If someone wants to espouse support for anti-intellectual ideas that will hurt other people, then no, we should not listen to them, nor argue that they should be given a hearing - remember, the academy does not give the floor to cranks because that damages knowledge. And as for the "respect" argument, I'd rather show respect to the people who are in the firing line of these beliefs by not engaging and normalizing them.
posted by NoxAeternum at 6:58 PM on January 2 [25 favorites]


This is the kind of dripping condescension that helped make the left's tent small enough to lose all three branches of government.

I'm not worried about this actually happening, but if truly wild shit goes down and I'm literally the last person in the world saying that anti-vax people need to be kept away from literally *any* position of authority (including parenthood), I will find a way to content myself with being entirely alone in a tent made for one.
posted by tclark at 7:05 PM on January 2 [13 favorites]

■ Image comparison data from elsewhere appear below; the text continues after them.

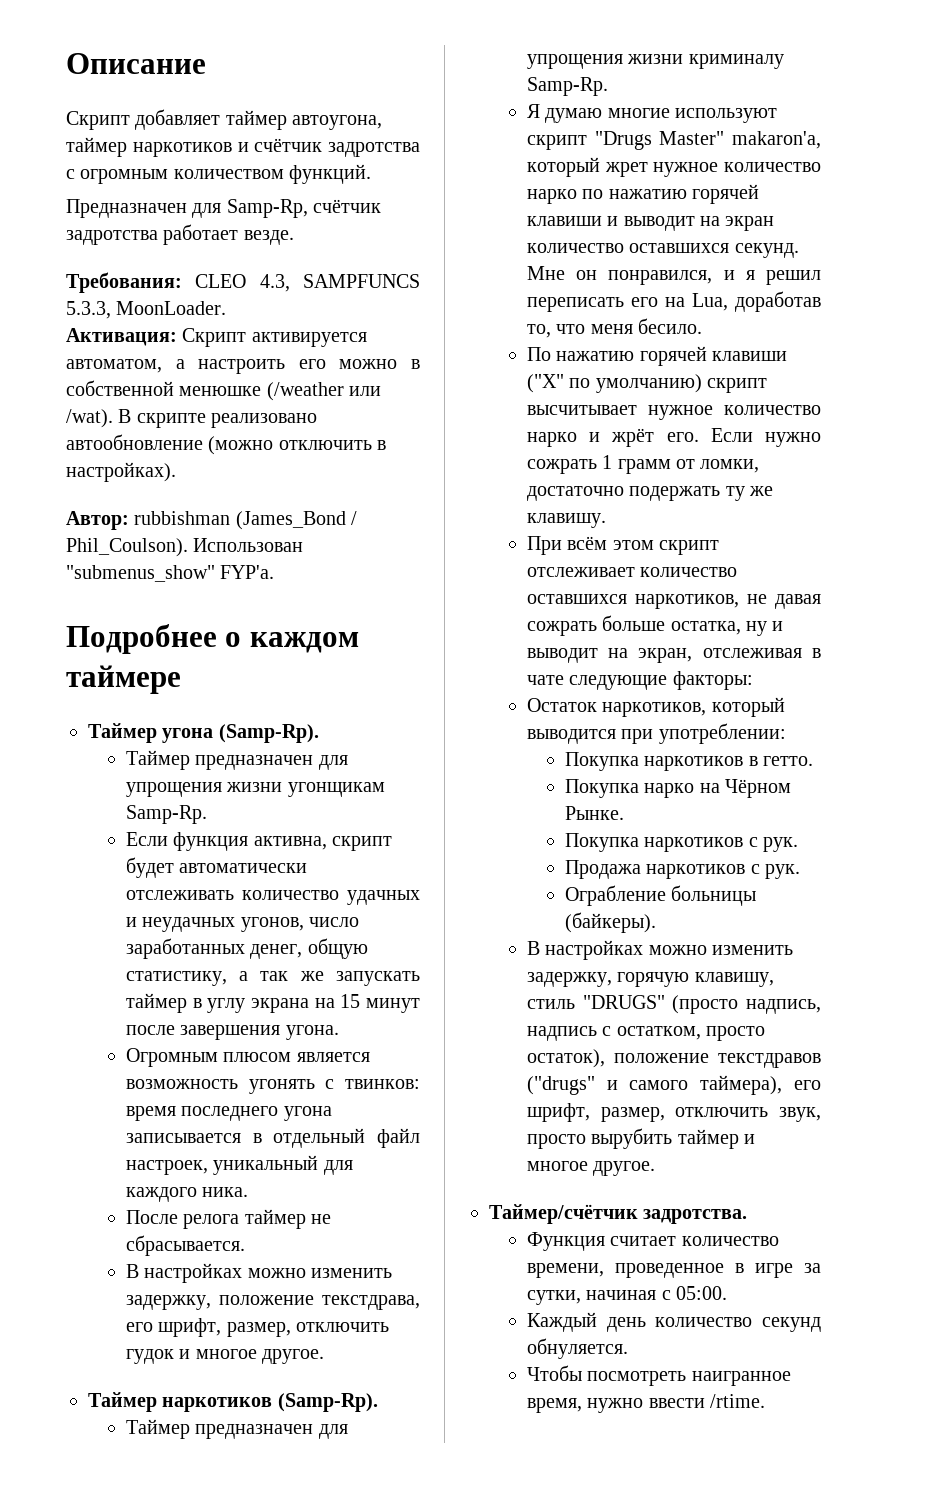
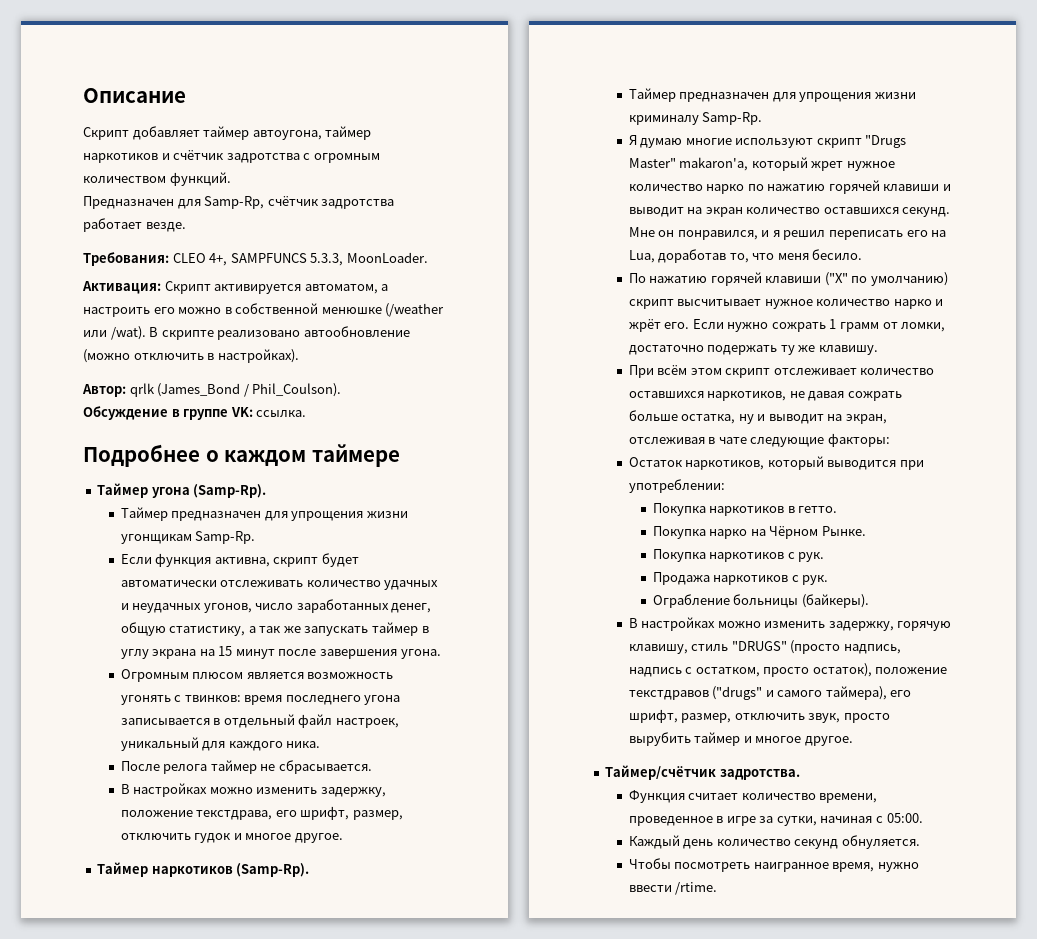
[259,274,290,292] 4.3, -> [209,253,228,266] 4+,
[134,511,231,525] rubbishman -> [129,383,155,397] qrlk
[193,538,304,552] [66,565,275,582] Использован "submenus_show" FYP'a. -> [83,406,307,420] // Обсуждение в группе VK: ссылка.

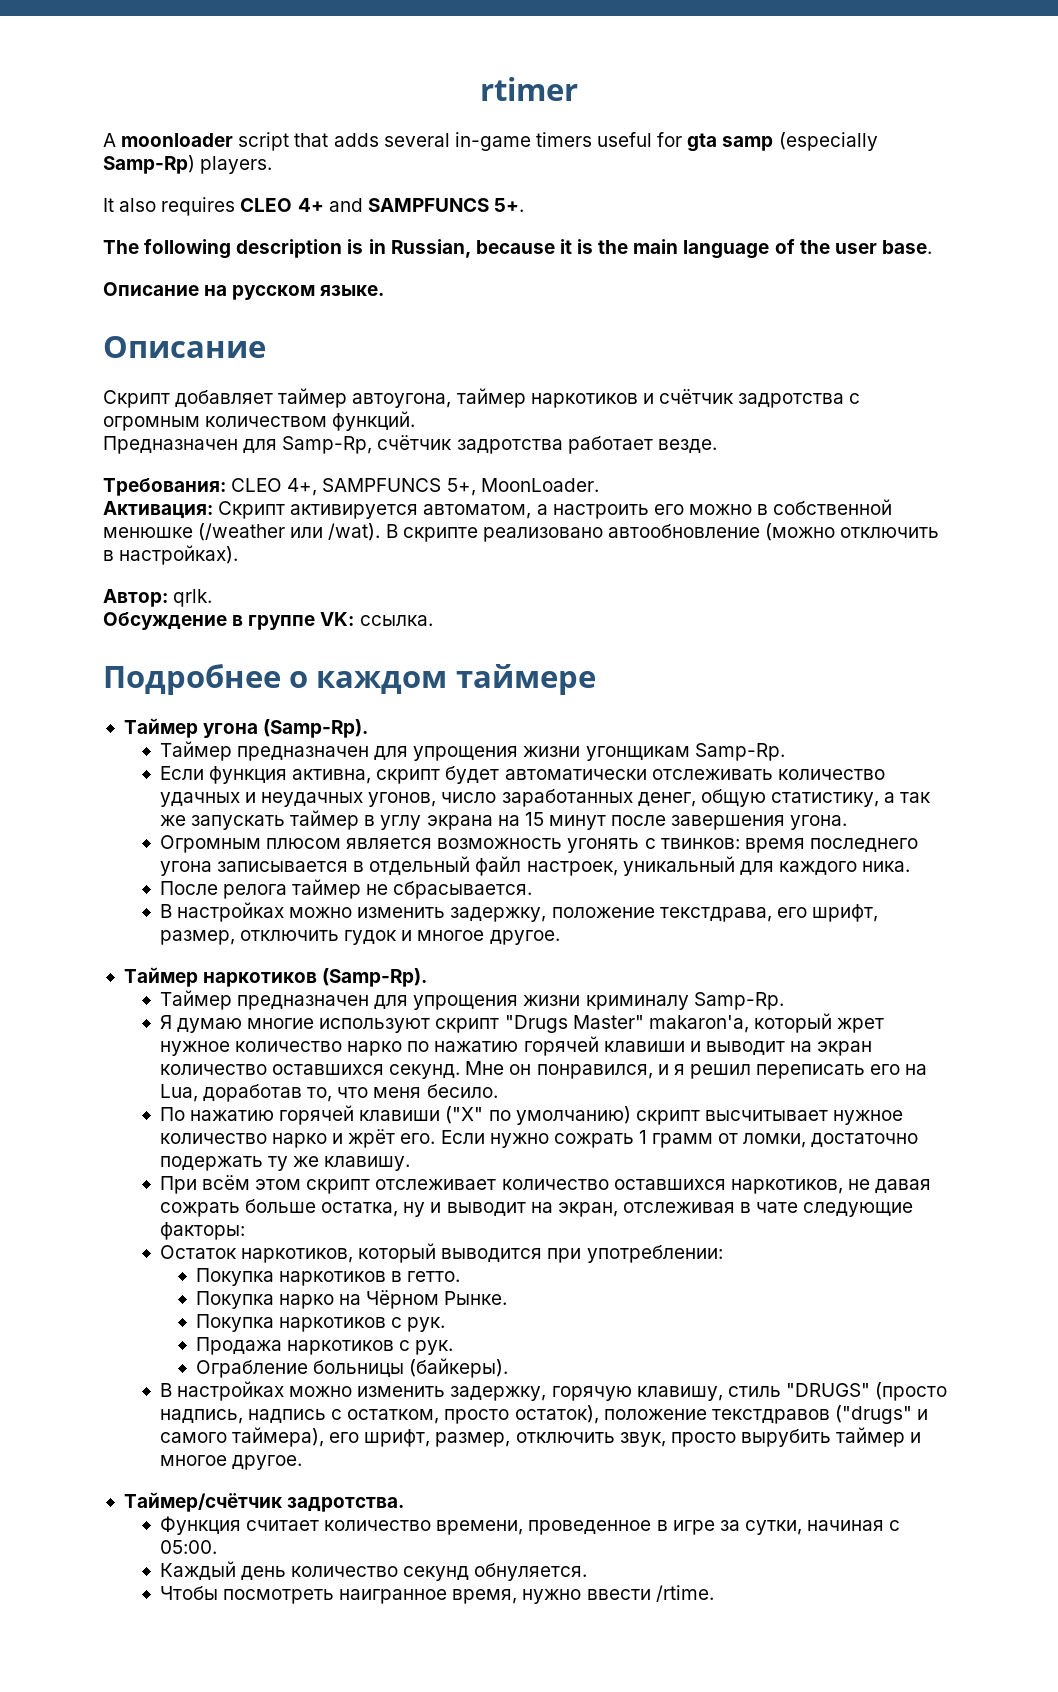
(83, 95) none -> [480,77,578,101] [103,132,878,152] [103,155,273,174] [103,197,524,216] [103,239,932,259] [103,282,385,300] rtimer // A moonloader script that adds several in-game timers useful for gta samp (especially Samp-Rp) players. // It also requires CLEO 4+ and SAMPFUNCS 5+. // The following description is in Russian, because it is the main language of the user base. // Описание на русском языке. //
[310,253,344,266] 5.3.3, -> [446,478,476,496] 5+,
[129,383,342,397] qrlk (James_Bond / Phil_Coulson). -> [173,589,213,607] qrlk.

And a large part of how we got here is because we've been told that we need to turn a blind eye to this shit, out of a improper application of the principle of charity - which has allowed this shit to get fucking normalized.

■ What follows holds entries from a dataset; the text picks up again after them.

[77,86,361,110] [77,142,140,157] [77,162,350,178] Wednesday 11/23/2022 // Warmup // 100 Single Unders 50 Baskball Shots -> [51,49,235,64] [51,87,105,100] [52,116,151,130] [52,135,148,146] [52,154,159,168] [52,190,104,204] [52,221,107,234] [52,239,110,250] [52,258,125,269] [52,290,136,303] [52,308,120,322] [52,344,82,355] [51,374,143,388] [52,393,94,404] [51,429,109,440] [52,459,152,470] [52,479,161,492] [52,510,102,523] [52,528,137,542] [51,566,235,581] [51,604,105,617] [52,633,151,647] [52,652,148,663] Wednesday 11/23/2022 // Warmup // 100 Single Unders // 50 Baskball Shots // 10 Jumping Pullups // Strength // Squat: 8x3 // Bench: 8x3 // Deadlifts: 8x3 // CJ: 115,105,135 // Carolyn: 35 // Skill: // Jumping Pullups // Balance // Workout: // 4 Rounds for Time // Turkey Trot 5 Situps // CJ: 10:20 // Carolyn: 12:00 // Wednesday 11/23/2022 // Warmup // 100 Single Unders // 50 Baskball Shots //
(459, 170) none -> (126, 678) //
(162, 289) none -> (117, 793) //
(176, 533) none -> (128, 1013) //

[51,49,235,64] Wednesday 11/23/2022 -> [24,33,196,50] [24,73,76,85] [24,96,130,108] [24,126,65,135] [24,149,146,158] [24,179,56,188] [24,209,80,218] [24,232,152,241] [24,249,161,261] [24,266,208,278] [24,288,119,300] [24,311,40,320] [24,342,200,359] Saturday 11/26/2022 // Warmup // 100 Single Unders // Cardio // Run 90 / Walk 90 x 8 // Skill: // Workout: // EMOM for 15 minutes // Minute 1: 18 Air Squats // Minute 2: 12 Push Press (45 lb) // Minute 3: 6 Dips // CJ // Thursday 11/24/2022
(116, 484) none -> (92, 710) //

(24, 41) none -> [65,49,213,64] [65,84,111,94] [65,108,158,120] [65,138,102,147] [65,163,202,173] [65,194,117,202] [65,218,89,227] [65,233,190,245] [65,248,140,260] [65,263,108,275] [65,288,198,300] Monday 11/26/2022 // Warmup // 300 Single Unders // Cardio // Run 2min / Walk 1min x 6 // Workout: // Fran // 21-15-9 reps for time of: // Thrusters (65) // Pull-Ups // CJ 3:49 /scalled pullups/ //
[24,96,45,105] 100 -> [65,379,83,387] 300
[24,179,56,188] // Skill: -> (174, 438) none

I hear you - and I do want to be clear I am not advocating for RFK to be elevated, or have a blind eye taken to, or normalized. When he starts putting out harmful policies - we should oppose them. Full stop. We should support and defend those who will be harmed by them. Full stop.

I think that we can do that without falling into the trap of then casting out anyone who finds some of what he is saying appealing. Or assuming that everything he says is equally bad.

I feel it is sometimes hard to distinguish between "enlightened centrism" and "holding complexity". There is a difference between saying "let's find compromise and shift to the middle" and saying "maybe these good vs evil binaries aren't serving us".
posted by grimace636 at 7:16 PM on January 2 [4 favorites]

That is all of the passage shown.